Q14 Dr Gibson: What did you work
on before?
Dr Lunt: The geo-engineering stuff
was and still is completely in my own time, if you like. My actual
speciality is I am a paleoclimate modeller, a past climate modeller
and future climate modeller.
Q15 Dr Gibson: You must get funded,
Professor Launder?
Professor Launder: My field of
research, I hasten to say, is not in geo-engineering. I will not
bore you with how I got involved.
Q16 Dr Gibson: How did you get your
chair?
Professor Launder: I am a mechanical
engineer. Gosh, I have forgotten what I was going to say.
Q17 Dr Gibson: So what got you into
this geo-engineering stuff? What was the light that suddenly shone?
You said your granddaughters, but it does not happen just like
that.
Professor Launder: Besides that,
there was a geo-engineering conference held in Cambridge in 2004
and I went along to that and was persuaded that it was very important.
Dr Gibson: Has Prince Charles found out
about this yet? He has not pronounced on this yet, but I bet he
will.
Q18 Chairman: Before we get on to
Prince Charles, you mentioned earlier about the issue of scaling
up, Professor Launder, and so far there have been a number of
laboratory experiments, and we have obviously got evidence about
some of those, which seem to be incredibly interesting.

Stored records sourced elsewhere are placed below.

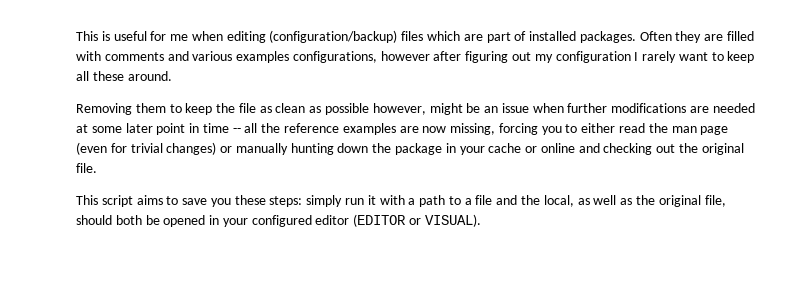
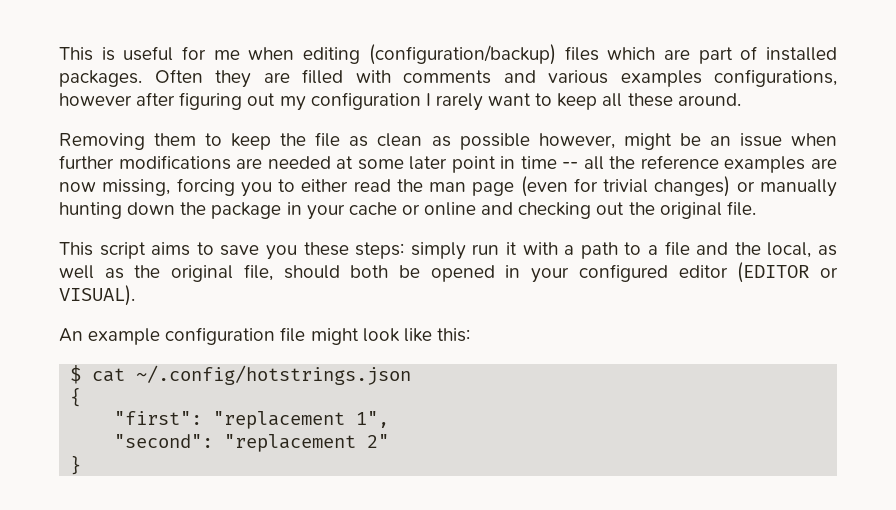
+ An example configuration file might look like this:
+ $ cat ~/.config/hotstrings.json
+ {
+ "first": "replacement 1",
+ "second": "replacement 2"
+ }

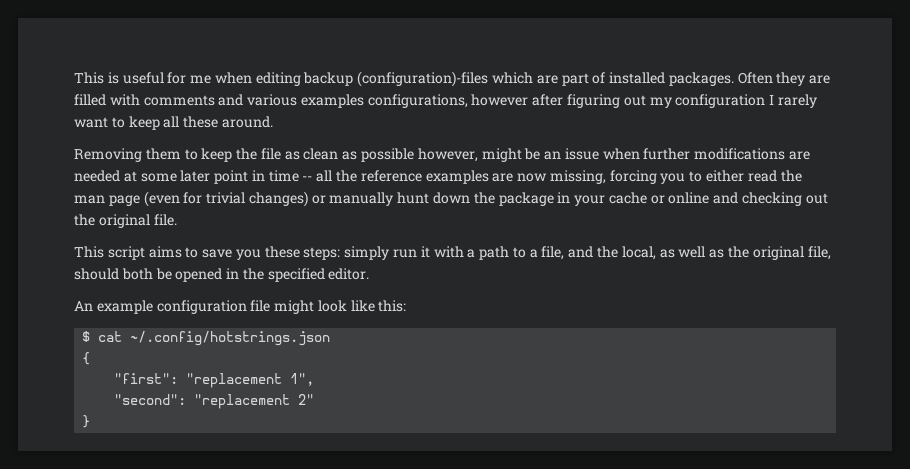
- This is useful for me when editing (configuration/backup) files which are part of installed packages.
+ This is useful for me when editing backup (configuration)-files which are part of installed packages.
- Removing them to keep the file as clean as possible however, might be an issue when further modifications are needed at some later point in time -- all the reference examples are now missing, forcing you to either read the man page (even for trivial changes) or manually hunting down the package in your cache or online and checking out the original file.
+ Removing them to keep the file as clean as possible however, might be an issue when further modifications are needed at some later point in time -- all the reference examples are now missing, forcing you to either read the man page (even for trivial changes) or manually hunt down the package in your cache or online and checking out the original file.
- This script aims to save you these steps: simply run it with a path to a file and the local, as well as the original file, should both be opened in your configured editor (EDITOR or VISUAL).
+ This script aims to save you these steps: simply run it with a path to a file, and the local, as well as the original file, should both be opened in the specified editor.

Professor Launder: Laboratory
and field trials.
Q19 Chairman: If I can be frank with
you, a few years ago this Committee did a piece of work on carbon
sequestration long before that became a popular move, and we were
looking forward to one large scale demonstrator plant at Peterhead,
which never came off. That was a proven technology which we knew
could be scaled up. Scaling up geo-engineering on a global scale
seems to be the most incredulous challenge and yet you feel it
is possible.
Professor Launder: Yes, I do,
but on the point you raised there is still a huge gap between
the PhD type of research that Dr Gibson was mentioning and actually
putting it into practice. There is an awful lot of development
and detailed design activity.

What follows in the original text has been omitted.